Christopher Fifield: Ibbs and Tillett : the Rise and Fall of a Musical Empire

Christopher Fifield: Ibbs and Tillett : the Rise and Fall of a Musical Empire
ISBN 1-84014-290-1

This book details the 90 year history of, in its day, the greatest concert agency in Britain. It charts the fluctuating fortunes of a specific agency business in the context of a society and music industry that was changing drastically at the time. This book also provides an in-depth look at some of the artists employed by the Ibbs and Tillett agency, including the likes of Sergei Rachmaninov, Kathleen Ferrier and Myra Hess, most often through letters that were written by or to those very people.

Fifield has given the reader a book that can be used in a variety of ways. Its focus on artists’ letters allows us to see different and possibly unknown sides to famous artists, and as such the material is invaluable to those seeking a comprehensive picture of some of the century’s greatest musicians. At the same time, the facts and figures of the agency are very well researched, and the wealth of detail published allows us to trace the growth and eventual decline of the agency very clearly. More broadly, its chronological structure is very useful; this book really does look at concert agency both specifically and in terms of how it was affected by the social turbulence of the 20th century.
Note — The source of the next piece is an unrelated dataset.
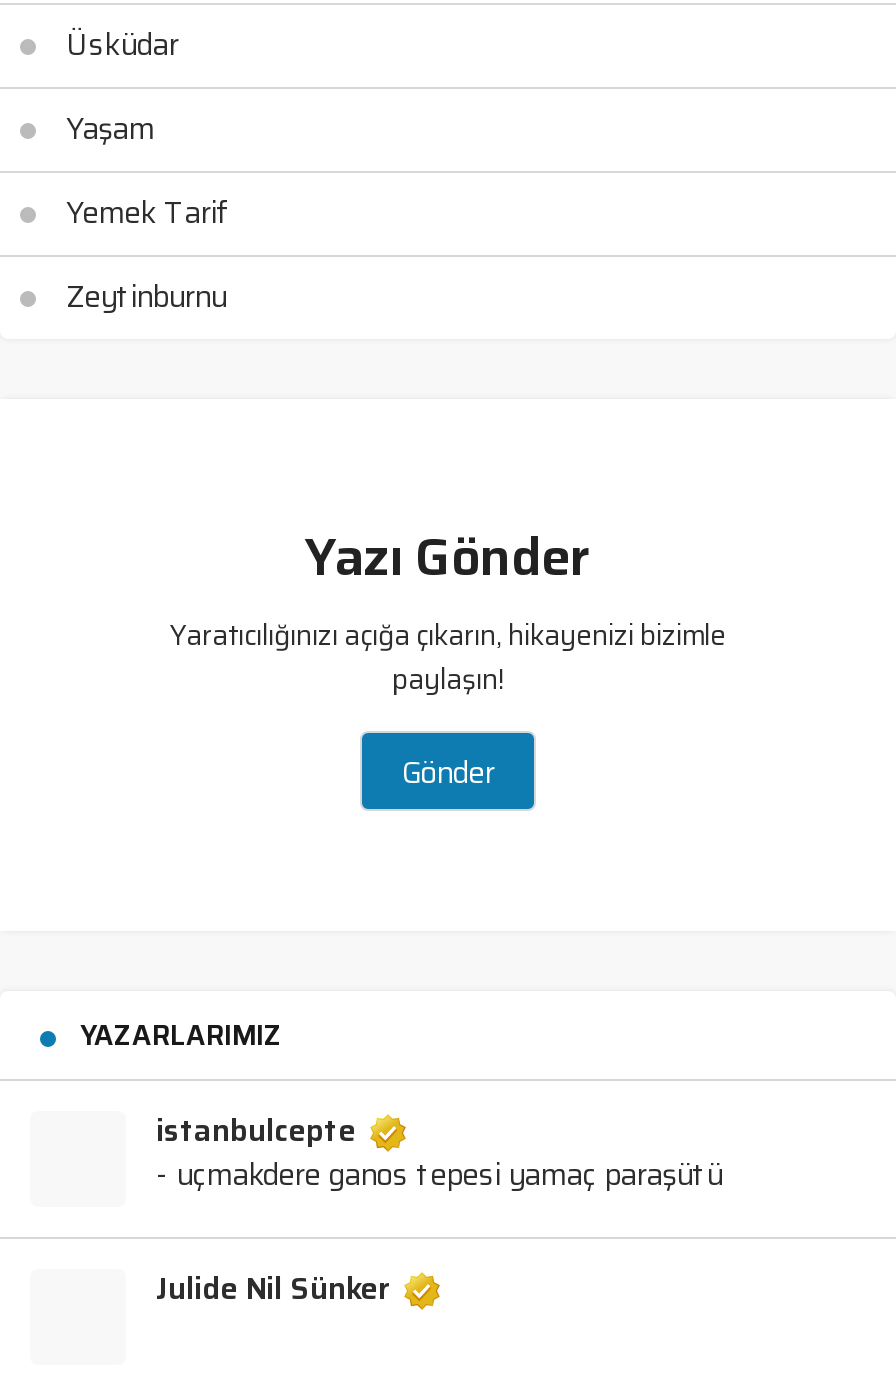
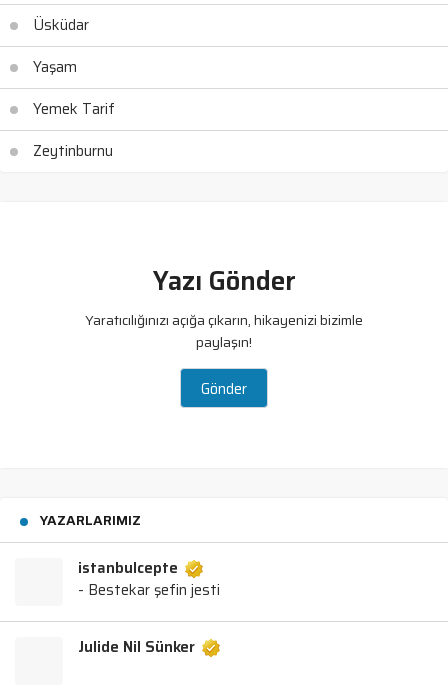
- - uçmakdere ganos tepesi yamaç paraşütü
+ - Bestekar şefin jesti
At 650 pages, including nearly 300 pages of appendices, this book cannot be seen as a light read. However, it is well demarcated and signposted, and its size should not put off people interested in understanding how professional musicians in the 20th century survived and lived. The impact of two world wars, the rise of the BBC, the growth of personal management as an ideal, the rise of prices and costs and other issues are all given a lot of time and space. Readers will come away with the feeling that they appreciate both how concert agencies of the old school were run, and how much such agencies were under pressure to change by the later decades of the century if they wished to survive.

Fifield objectively and interestingly weaves together some of the drier musical facts with the human and social context in which they occurred to form a book that is to be recommended either in its entirety or as a frame of reference for specific artists or decades.